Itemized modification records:
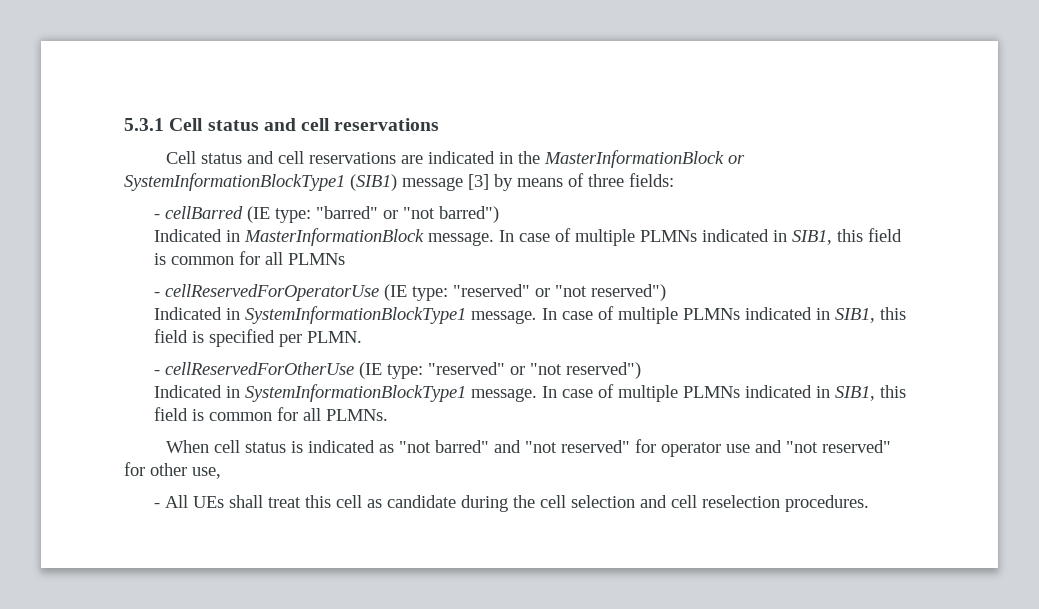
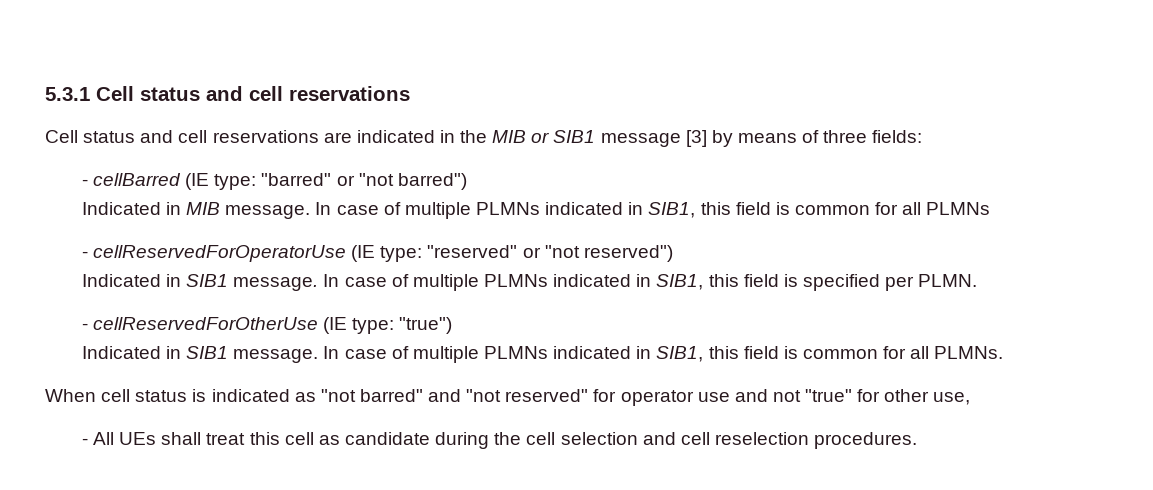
- Cell status and cell reservations are indicated in the MasterInformationBlock or SystemInformationBlockType1 (SIB1) message [3] by means of three fields:
+ Cell status and cell reservations are indicated in the MIB or SIB1 message [3] by means of three fields:
- Indicated in MasterInformationBlock message.
+ Indicated in MIB message.
  - cellReservedForOperatorUse (IE type: "reserved" or "not reserved")
- Indicated in SystemInformationBlockType1 message.
+ Indicated in SIB1 message.
- - cellReservedForOtherUse (IE type: "reserved" or "not reserved")
- Indicated in SystemInformationBlockType1 message.
+ - cellReservedForOtherUse (IE type: "true")
+ Indicated in SIB1 message.
- When cell status is indicated as "not barred" and "not reserved" for operator use and "not reserved" for other use,
+ When cell status is indicated as "not barred" and "not reserved" for operator use and not "true" for other use,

Work order:
Output the number of lines above holding the word "barred", and nothing besides it.

Result for this exercise:
2